Originally Posted by
Colorado123
At least at the Marriott hotels I stay at, they do not
directly refill dispensers in the room, they swap out the bottles with new sealed bottles. I don't have any inside knowledge but my assumption is that the bottles are sanitised, refilled, and are then available to be added back to a room -- like towels, bed sheets and any other reusable product. I think the sanitary concerns are valid
but hotels are pretty unsanitary places in general,
even if a soap dispenser has the potential for harbouring bacteria, it's not going to come close to being the worst offender in the bathroom, let alone the whole room. I think we all avoid the decorative blankets placed on top of beds like the plague (because they're famously unwashed) but if I were to stop to think for a moment about housekeeping process (do housekeepers wash their hands thoroughly between each room, do they wash them before and after touching fresh towels?) I would never stay at a hotel again.

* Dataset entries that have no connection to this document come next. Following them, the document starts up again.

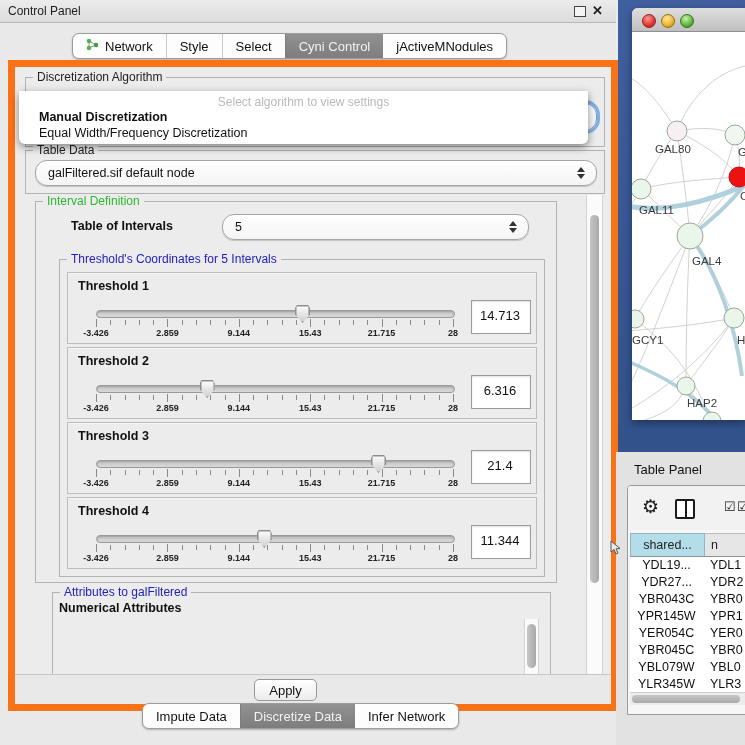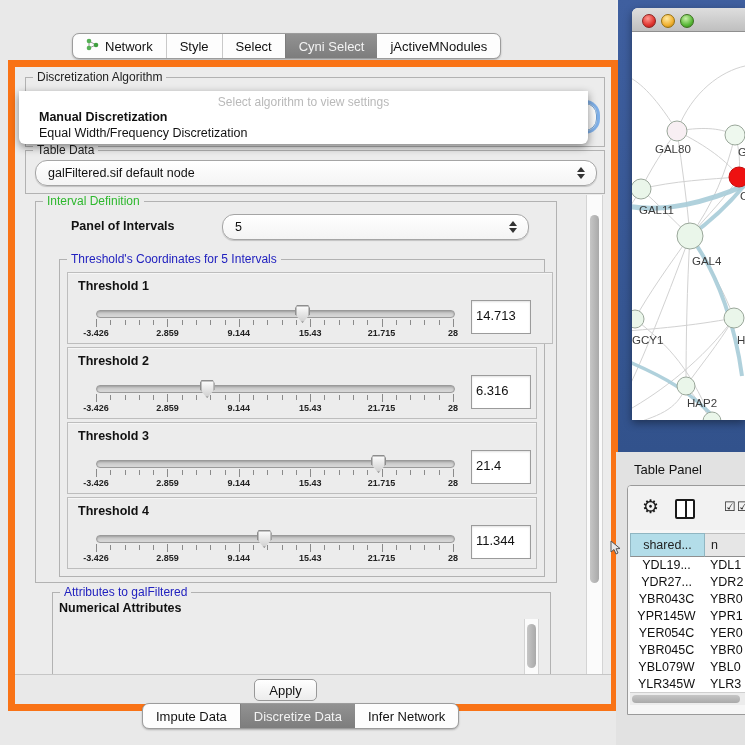--- a/index.html
+++ b/index.html
@@ -125,6 +125,11 @@
 
   <div id="cp" class="abs">
 
+    <div id="cp-titlebar" class="abs">
+      <span id="cp-title" class="abs">Control Panel</span>
+      <span id="float-btn" class="abs"></span>
+      <span id="close-btn" class="abs">✕</span>
+    </div>
 
     <div id="top-tabs" class="abs seg">
       <div class="tab">

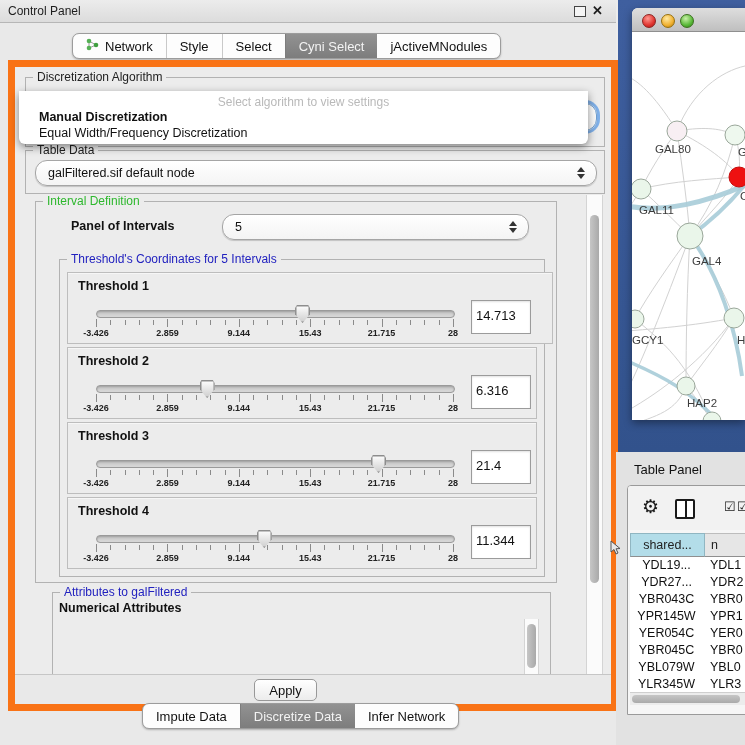--- a/index.html
+++ b/index.html
@@ -152,7 +152,7 @@
           <span>Select</span>
         </div>
       <div class="tab sel">
-          <span>Cyni Select</span>
+          <span>Cyni Control</span>
         </div>
       <div class="tab">
           <span>jActiveMNodules</span>

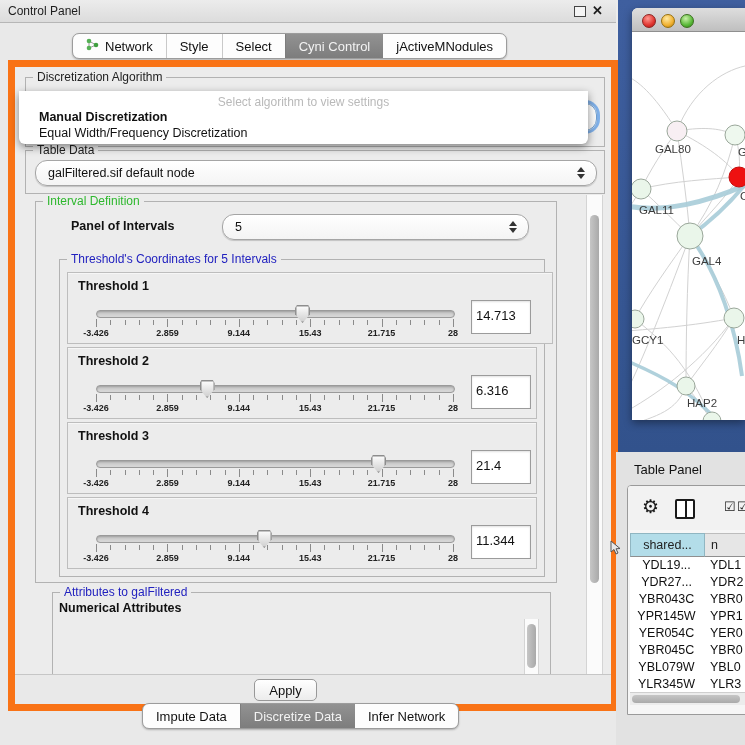--- a/index.html
+++ b/index.html
@@ -191,7 +191,7 @@
       <div class="group" style="left:20px;top:134px;width:520px;height:380px;">
         <span class="gtitle t-green">Interval Definition</span>
       </div>
-      <span class="abs" style="left:56px;top:152px;font-size:12.5px;font-weight:bold;color:#111;">Panel of Intervals</span>
+      <span class="abs" style="left:56px;top:152px;font-size:12.5px;font-weight:bold;color:#111;">Table of Intervals</span>
       <div class="combo" style="left:207px;top:147px;width:267px;height:24px;">
         <span>5</span>
         <span class="stepper">

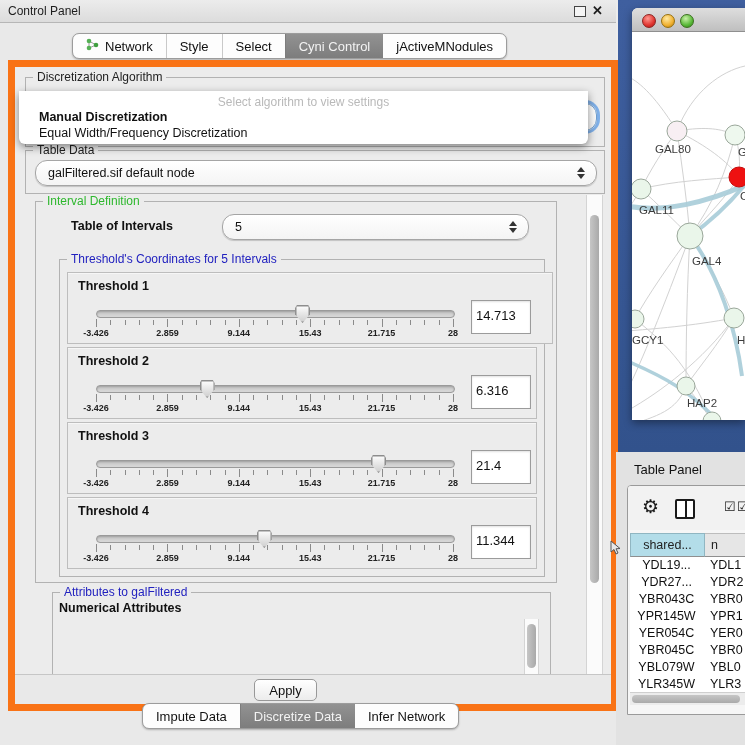--- a/index.html
+++ b/index.html
@@ -204,7 +204,7 @@
         <span class="gtitle t-blue">Threshold's Coordinates for 5 Intervals</span>
       </div>
 
-      <div class="thr-panel" style="top:205px;padding-left:16px;">
+      <div class="thr-panel" style="top:205px;">
         <span class="thr-label">Threshold 1</span>
         <div class="track">
             <div class="thumb" style="left: 57.7197%;"></div>

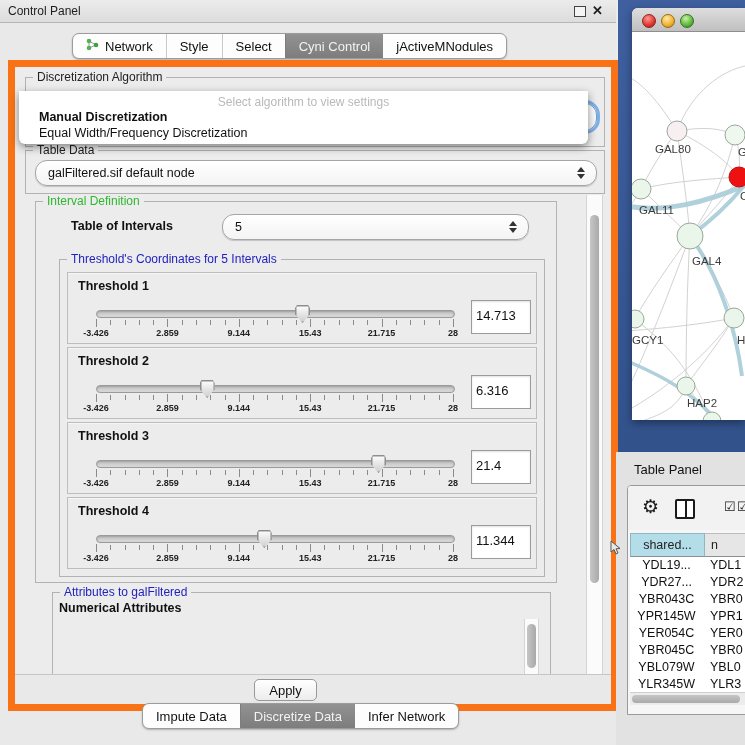--- a/index.html
+++ b/index.html
@@ -70,7 +70,7 @@
       font-weight:bold;color:#222;white-space:nowrap;}
   .valbox{position:absolute;left:403px;top:27px;width:48px;height:20px;background:#fff;
       border:1px solid #9b9b9b;box-shadow:inset 0 1px 2px rgba(0,0,0,.12);
-      font-size:13px;color:#111;text-align:left;padding:7px 6px 5px 4px;}
+      font-size:13px;color:#111;text-align:center;padding:7px 6px 5px 4px;}
   
   #attr-list{position:absolute;left:47px;top:552px;width:461px;height:56px;background:#fff;
       border:1px solid #c2c2c2;overflow:hidden;}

The links you've shared are to discussions about commercial hand soap dispensers which are a very different proposition. A commercial hand soap dispenser will be used by dozens or even hundreds of people and is constantly topped up which is where the risk of contamination comes in. I also think there's a similar risk with bars of soap because a bar of soap will be placed in one of the small dishes and housekeepers will (in my experience at least) clean that dish.
I guess the ideal is for hotels to include both liquid soap and bars of soap for guests to choose between.